▶ [What the task requires]
Write out the following listing's lines from the one with "(179, 635) none" to the one with "(401, 635) none -> [534,958,607,974] - Oracle", exactly, with both included and no others.

▶ [Exercise data]
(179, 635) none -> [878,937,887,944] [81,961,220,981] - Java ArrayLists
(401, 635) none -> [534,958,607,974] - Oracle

...

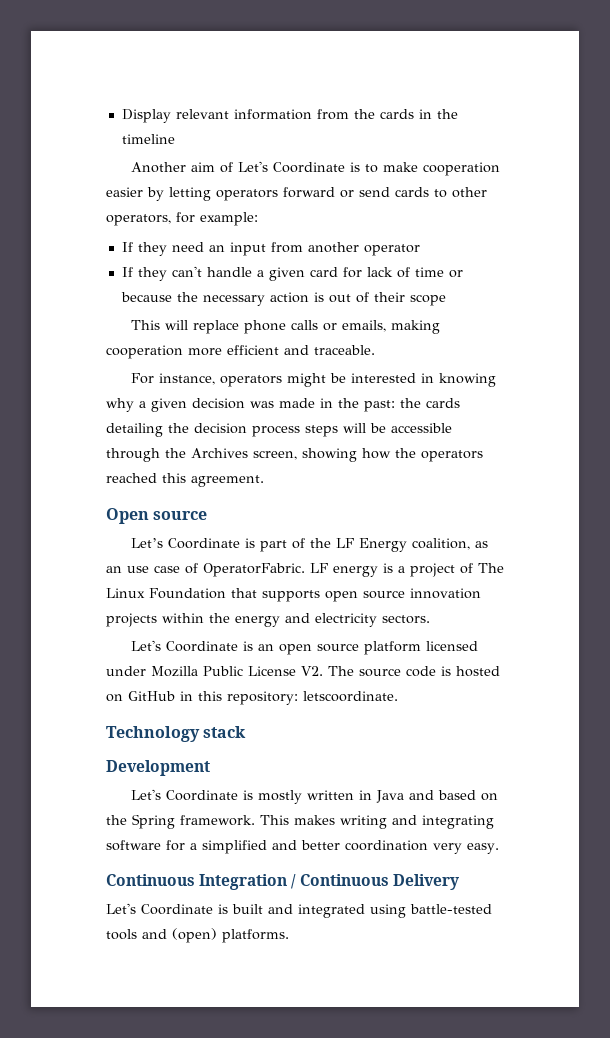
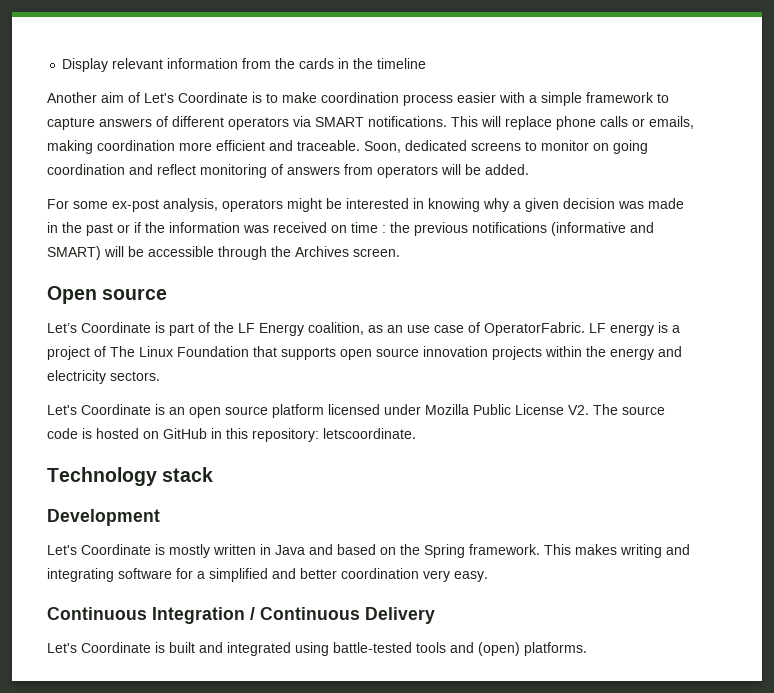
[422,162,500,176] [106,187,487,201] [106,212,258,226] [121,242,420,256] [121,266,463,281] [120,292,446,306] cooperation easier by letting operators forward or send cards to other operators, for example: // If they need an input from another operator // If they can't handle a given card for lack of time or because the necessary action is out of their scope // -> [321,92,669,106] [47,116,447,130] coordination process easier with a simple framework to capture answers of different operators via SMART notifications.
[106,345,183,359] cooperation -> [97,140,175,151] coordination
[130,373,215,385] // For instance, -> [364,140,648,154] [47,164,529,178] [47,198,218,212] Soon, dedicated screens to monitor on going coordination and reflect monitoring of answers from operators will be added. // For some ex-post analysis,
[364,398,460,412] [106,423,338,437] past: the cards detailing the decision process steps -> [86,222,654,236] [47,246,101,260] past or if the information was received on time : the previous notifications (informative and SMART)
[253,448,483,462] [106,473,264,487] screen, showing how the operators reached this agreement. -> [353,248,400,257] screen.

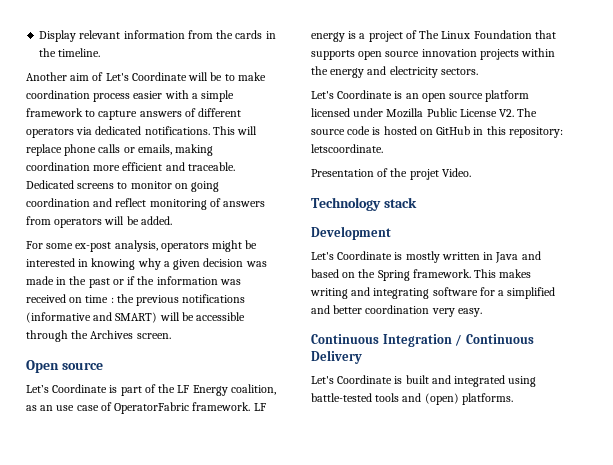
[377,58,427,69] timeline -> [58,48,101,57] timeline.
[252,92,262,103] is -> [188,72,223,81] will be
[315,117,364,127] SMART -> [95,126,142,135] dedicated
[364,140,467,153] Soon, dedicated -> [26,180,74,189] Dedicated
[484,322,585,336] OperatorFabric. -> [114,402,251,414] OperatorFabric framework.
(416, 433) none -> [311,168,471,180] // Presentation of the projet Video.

---

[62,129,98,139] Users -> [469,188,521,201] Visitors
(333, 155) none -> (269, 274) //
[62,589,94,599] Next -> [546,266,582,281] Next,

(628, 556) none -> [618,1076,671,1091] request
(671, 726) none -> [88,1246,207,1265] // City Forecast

▶ [Solution to the problem]
(179, 635) none -> [878,937,887,944] [81,961,220,981] - Java ArrayLists
(401, 635) none -> [534,958,607,974] - Oracle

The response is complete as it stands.